My disk space is dwindling by about 2GB a day! I only have a few more days before I run out of space.
$ df -h
Filesystem Size Used Avail Use% Mounted on
/dev/sda4 143G 126G 11G 93% /
udev 491M 4.0K 491M 1% /dev
tmpfs 200M 696K 199M 1% /run
none 5.0M 0 5.0M 0% /run/lock
none 499M 144K 499M 1% /run/shm
/dev/sda2 1.9G 580M 1.2G 33% /tmp
/dev/sda1 92M 29M 58M 33% /bootI have been searching for the biggest directories/log files, deleting and compressing. But I am still losing the war. Finally, I realised I have a big misunderstanding:
julian@server1:~$ sudo du -h / | tail -n 1
16G /All of my files in / only add up to 16 GB. That leaves 110 GB unaccounted for!
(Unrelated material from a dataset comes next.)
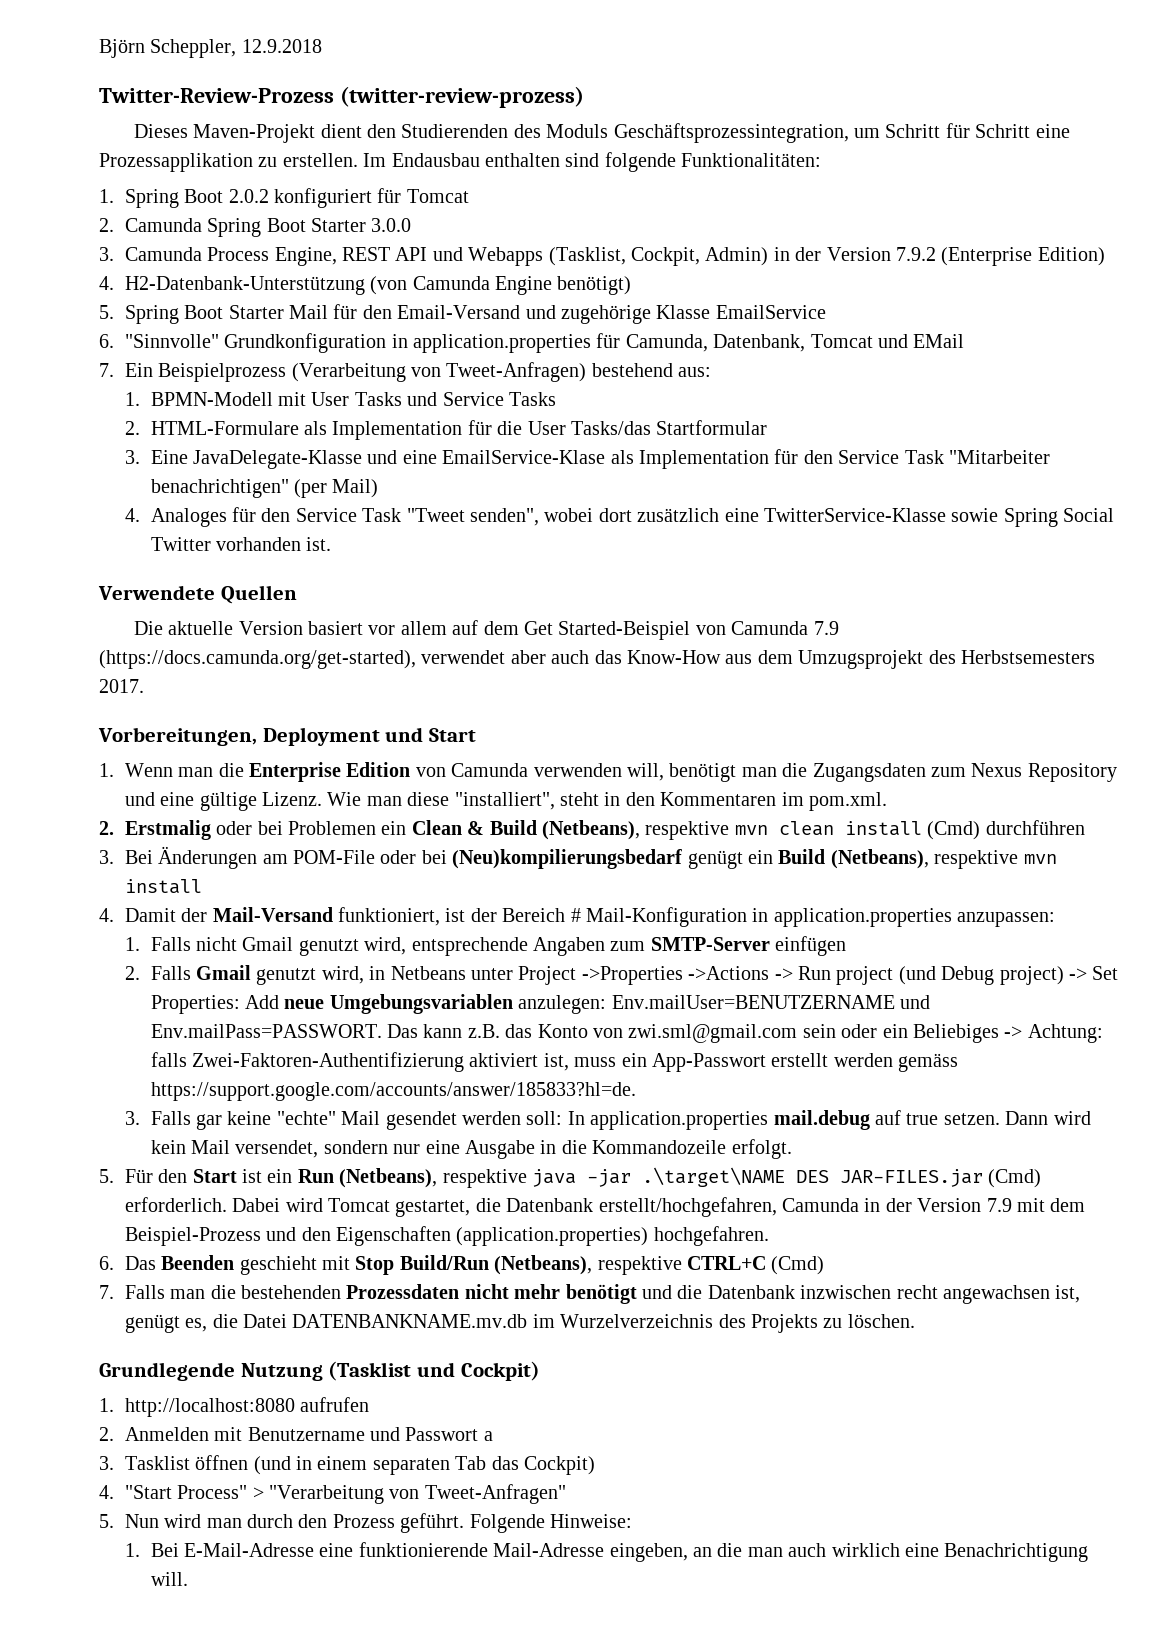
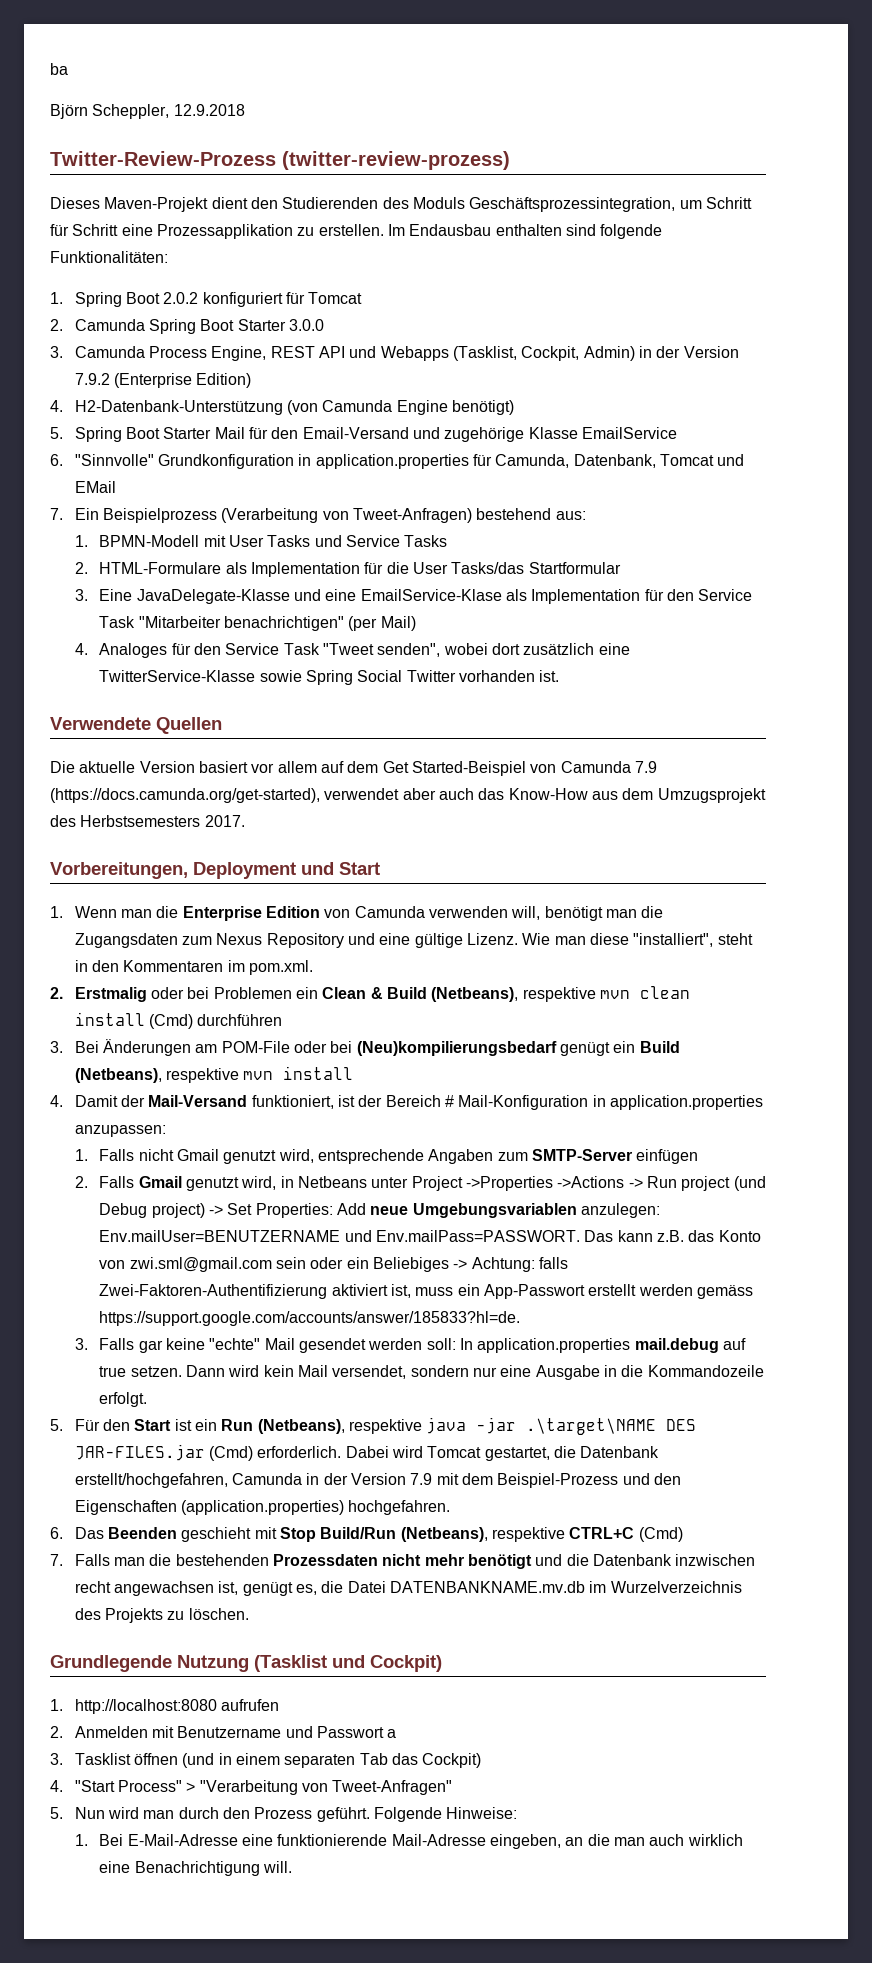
+ ba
Clearly I have a misunderstanding: I thought the '/dev/sda4' line represented all the files visible from '/'. What should I be reading to understand where the other storage has gone?
More details:
- I have an Ubuntu 11.10 server, that was set-up by data-center staff.
It is running
- my own code (which is fairly prolific with log files, but otherwise doesn't store much stuff on the drive)
- duplicity for backups (which tends to store a lot of signature files)
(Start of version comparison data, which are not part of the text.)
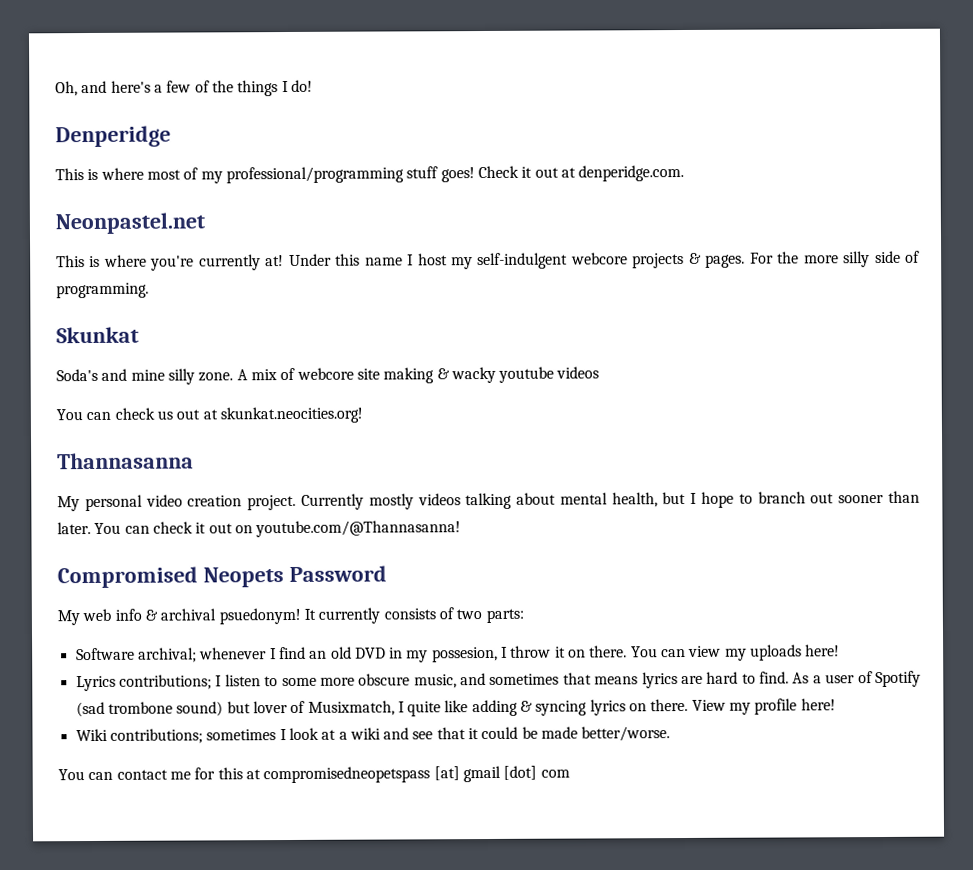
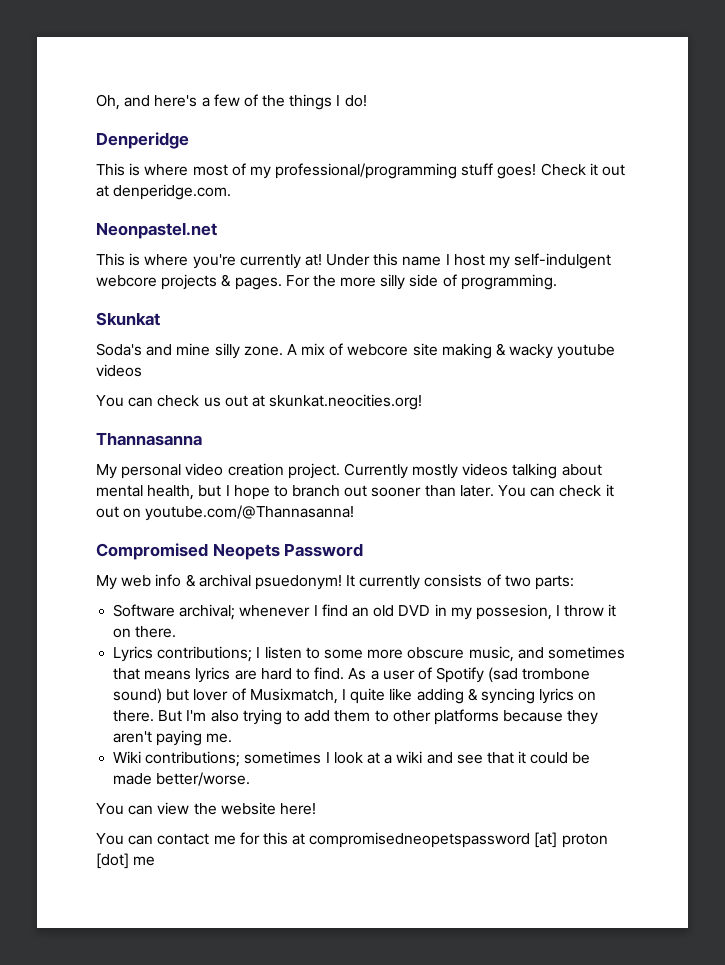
- You can view my uploads here!
- View my profile here!
+ But I'm also trying to add them to other platforms because they aren't paying me.
+ You can view the website here!
- You can contact me for this at compromisedneopetspass [at] gmail [dot] com
+ You can contact me for this at compromisedneopetspassword [at] proton [dot] me

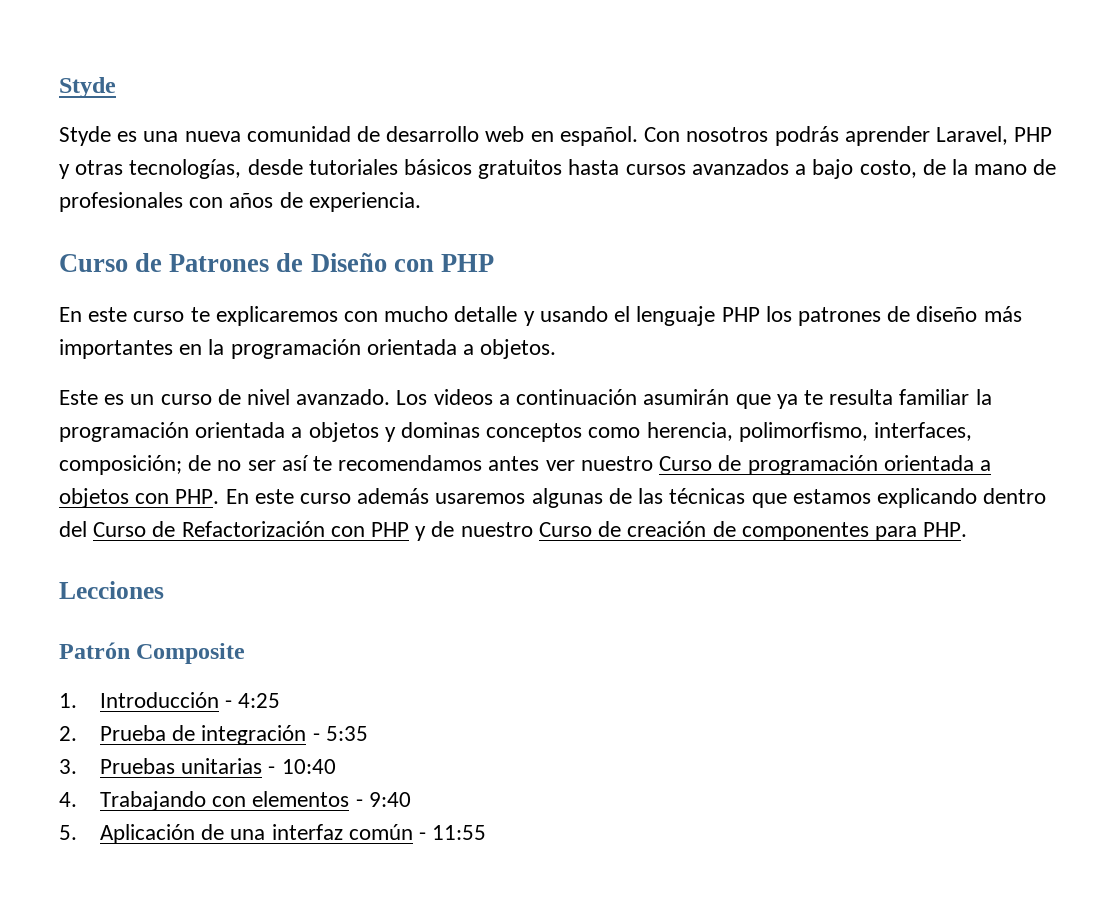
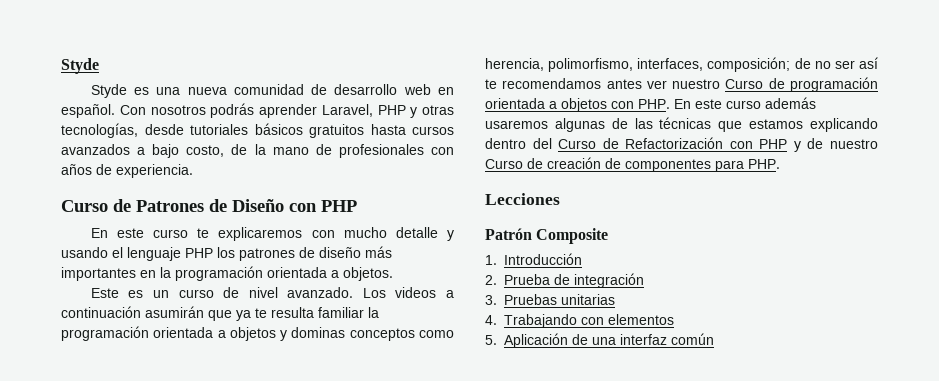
- 1. Introducción - 4:25
+ 1. Introducción
- 2. Prueba de integración - 5:35
+ 2. Prueba de integración
- 3. Pruebas unitarias - 10:40
+ 3. Pruebas unitarias
- 4. Trabajando con elementos - 9:40
+ 4. Trabajando con elementos
- 5. Aplicación de una interfaz común - 11:55
+ 5. Aplicación de una interfaz común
- various other standard services, like Apache, nagios, etc. They are very lightly used.
It has been up for about 4 months without a reboot.
I lied about the du output (simplified it for effect). It also complained about not being able to access GVFS and the du processes's own resources. I believe they are irrelevant:
.
du: cannot access `/home/julian/.gvfs': Permission denied du: cannot access `/proc/10841/task/10841/fd/4': No such file or directory du: cannot access `/proc/10841/task/10841/fdinfo/4': No such file or directory du: cannot access `/proc/10841/fd/4': No such file or directory du: cannot access `/proc/10841/fdinfo/4': No such file or directory 4 1 Answer
This may be caused by some application writing to an unlinked temporary file - such files will not show in du output (since they have no entries in any directory) but the application is still able to write to it so the file will grow and take up space.
You can use lsof +L command to find files which have hardlink count of zero and see which process owns the file. Restarting the process should free up the space.